Data items:

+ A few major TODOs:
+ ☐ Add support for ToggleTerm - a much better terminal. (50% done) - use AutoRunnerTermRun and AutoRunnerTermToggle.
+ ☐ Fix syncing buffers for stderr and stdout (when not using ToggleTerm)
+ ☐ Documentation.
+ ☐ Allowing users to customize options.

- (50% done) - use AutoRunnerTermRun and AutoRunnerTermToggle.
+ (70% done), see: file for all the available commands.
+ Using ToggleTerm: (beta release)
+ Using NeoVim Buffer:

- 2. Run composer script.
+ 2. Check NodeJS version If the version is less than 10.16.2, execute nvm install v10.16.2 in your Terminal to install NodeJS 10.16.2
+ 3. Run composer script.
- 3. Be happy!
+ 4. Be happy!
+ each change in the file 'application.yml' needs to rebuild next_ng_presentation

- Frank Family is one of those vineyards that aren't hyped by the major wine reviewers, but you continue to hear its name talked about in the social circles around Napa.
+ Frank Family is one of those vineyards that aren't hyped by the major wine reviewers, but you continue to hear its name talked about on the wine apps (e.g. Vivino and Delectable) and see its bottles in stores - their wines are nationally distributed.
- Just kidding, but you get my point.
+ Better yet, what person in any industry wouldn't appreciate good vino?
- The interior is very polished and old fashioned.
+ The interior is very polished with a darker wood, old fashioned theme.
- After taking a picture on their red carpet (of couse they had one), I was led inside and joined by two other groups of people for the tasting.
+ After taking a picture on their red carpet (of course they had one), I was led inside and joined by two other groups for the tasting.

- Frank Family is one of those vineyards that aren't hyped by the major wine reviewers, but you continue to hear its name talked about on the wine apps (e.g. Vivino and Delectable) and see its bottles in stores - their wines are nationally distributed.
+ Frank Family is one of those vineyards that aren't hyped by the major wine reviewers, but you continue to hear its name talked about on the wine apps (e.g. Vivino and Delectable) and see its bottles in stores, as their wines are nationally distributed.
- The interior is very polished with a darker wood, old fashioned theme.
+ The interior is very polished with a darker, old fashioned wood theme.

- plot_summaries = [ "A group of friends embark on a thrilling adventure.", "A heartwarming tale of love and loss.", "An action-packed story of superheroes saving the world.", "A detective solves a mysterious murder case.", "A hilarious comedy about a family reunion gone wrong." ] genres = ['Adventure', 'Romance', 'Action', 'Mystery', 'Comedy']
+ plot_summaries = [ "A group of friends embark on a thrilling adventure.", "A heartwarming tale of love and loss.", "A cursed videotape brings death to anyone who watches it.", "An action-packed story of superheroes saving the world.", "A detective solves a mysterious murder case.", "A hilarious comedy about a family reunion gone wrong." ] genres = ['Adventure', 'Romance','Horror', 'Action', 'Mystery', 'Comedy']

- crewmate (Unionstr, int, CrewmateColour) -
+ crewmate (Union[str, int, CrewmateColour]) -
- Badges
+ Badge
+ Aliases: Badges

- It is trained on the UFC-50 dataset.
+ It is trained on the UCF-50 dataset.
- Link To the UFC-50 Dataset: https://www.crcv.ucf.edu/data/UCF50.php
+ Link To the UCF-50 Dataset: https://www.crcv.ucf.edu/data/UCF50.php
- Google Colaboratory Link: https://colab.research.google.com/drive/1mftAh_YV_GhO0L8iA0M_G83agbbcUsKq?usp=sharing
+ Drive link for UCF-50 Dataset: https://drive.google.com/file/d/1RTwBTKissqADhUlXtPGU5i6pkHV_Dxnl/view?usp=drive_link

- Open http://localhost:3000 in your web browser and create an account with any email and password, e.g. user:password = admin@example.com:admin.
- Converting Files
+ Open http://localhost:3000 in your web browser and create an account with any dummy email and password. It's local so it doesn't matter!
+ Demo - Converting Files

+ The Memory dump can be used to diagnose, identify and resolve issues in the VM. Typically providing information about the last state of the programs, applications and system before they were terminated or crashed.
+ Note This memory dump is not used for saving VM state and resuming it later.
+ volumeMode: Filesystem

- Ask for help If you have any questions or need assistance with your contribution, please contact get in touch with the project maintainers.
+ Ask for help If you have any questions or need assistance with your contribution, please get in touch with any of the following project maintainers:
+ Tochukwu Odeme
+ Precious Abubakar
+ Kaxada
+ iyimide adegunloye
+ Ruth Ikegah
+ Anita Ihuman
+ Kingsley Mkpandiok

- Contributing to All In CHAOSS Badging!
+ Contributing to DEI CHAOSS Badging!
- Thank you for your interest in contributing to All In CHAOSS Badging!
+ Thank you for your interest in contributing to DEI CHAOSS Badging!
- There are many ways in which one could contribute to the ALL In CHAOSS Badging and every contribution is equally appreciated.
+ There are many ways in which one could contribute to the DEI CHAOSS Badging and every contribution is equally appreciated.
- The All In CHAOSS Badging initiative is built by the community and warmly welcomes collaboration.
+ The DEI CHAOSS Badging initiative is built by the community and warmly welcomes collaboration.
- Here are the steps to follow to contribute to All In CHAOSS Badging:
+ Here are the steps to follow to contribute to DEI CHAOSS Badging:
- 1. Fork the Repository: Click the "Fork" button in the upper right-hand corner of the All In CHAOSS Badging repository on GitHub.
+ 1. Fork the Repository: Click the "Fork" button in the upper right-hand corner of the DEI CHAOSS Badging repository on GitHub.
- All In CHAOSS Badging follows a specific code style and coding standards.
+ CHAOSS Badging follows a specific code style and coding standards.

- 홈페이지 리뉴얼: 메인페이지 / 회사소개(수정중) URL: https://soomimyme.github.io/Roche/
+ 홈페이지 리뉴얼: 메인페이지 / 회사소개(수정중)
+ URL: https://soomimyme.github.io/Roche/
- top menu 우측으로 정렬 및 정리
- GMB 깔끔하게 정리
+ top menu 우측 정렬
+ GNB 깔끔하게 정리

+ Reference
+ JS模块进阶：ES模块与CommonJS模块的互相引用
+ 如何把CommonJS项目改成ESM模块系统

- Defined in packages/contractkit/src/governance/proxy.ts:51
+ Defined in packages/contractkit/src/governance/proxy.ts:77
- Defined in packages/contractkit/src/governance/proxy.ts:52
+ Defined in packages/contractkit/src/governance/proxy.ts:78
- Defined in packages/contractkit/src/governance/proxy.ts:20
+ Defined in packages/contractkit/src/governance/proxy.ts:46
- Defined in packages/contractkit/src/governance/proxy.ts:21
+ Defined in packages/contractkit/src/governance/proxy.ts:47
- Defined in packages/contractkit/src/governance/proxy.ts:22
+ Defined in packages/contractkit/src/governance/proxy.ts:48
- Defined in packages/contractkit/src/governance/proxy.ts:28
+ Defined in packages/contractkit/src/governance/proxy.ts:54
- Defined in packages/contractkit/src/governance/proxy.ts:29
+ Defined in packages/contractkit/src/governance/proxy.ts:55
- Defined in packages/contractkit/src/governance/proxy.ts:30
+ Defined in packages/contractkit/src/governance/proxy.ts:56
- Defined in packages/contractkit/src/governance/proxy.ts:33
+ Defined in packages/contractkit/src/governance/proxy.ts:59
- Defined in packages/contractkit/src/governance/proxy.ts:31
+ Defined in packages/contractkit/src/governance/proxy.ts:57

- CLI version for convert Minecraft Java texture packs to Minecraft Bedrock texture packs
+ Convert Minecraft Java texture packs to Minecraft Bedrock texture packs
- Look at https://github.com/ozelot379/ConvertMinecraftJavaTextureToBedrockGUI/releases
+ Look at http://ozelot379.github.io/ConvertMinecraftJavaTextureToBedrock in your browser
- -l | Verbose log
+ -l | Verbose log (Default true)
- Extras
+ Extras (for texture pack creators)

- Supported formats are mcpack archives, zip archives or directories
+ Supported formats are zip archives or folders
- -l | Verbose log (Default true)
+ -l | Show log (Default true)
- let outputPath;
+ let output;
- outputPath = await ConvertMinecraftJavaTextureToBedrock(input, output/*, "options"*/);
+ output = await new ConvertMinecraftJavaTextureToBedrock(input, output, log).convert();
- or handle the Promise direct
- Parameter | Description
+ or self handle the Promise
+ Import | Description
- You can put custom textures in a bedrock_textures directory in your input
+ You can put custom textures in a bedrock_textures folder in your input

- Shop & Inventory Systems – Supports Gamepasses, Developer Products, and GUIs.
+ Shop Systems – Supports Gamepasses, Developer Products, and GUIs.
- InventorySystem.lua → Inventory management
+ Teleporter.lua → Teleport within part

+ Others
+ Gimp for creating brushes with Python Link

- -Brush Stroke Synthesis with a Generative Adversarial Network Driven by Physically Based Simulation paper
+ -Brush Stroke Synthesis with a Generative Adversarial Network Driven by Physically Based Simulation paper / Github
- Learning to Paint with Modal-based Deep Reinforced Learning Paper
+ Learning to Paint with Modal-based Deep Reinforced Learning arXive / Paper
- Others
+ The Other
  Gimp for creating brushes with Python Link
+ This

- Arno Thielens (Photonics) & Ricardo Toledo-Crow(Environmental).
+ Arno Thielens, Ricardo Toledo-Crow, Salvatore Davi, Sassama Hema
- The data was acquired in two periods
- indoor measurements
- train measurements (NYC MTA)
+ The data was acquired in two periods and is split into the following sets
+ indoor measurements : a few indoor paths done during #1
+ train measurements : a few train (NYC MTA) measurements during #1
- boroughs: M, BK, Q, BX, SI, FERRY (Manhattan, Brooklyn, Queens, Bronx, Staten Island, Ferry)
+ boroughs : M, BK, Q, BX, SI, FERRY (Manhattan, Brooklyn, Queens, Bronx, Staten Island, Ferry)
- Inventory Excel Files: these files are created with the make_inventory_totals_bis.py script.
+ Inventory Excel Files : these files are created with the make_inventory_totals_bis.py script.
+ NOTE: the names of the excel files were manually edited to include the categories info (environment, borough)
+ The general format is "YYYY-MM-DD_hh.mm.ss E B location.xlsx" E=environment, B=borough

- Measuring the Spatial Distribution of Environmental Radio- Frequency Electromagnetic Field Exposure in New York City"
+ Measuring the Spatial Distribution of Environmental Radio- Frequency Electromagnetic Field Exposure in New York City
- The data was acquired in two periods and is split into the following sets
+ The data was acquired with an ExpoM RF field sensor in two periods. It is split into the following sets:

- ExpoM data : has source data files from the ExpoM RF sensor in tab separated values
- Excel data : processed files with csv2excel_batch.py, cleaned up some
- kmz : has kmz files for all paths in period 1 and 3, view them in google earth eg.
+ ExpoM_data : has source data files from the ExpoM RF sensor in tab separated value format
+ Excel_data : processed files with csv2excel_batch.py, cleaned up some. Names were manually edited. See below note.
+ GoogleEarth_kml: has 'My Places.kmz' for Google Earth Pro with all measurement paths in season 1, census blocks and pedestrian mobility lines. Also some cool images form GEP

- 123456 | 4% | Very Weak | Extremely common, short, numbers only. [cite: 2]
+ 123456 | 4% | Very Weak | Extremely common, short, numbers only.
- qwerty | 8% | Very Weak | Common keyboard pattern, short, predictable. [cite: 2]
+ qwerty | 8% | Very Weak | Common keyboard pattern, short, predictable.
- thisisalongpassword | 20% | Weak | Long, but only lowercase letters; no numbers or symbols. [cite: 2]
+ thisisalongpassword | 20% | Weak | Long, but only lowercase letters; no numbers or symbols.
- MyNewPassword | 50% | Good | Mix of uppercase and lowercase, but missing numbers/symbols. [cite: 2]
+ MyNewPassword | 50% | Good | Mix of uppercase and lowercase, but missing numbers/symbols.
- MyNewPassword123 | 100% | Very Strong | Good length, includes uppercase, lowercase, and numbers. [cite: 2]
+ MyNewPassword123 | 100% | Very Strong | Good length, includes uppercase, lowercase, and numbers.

▸ **Exercise description**:
Copy each line of the entries in which the string "Island" is found.

▸ **Answer for this exercise**:
- boroughs: M, BK, Q, BX, SI, FERRY (Manhattan, Brooklyn, Queens, Bronx, Staten Island, Ferry)
+ boroughs : M, BK, Q, BX, SI, FERRY (Manhattan, Brooklyn, Queens, Bronx, Staten Island, Ferry)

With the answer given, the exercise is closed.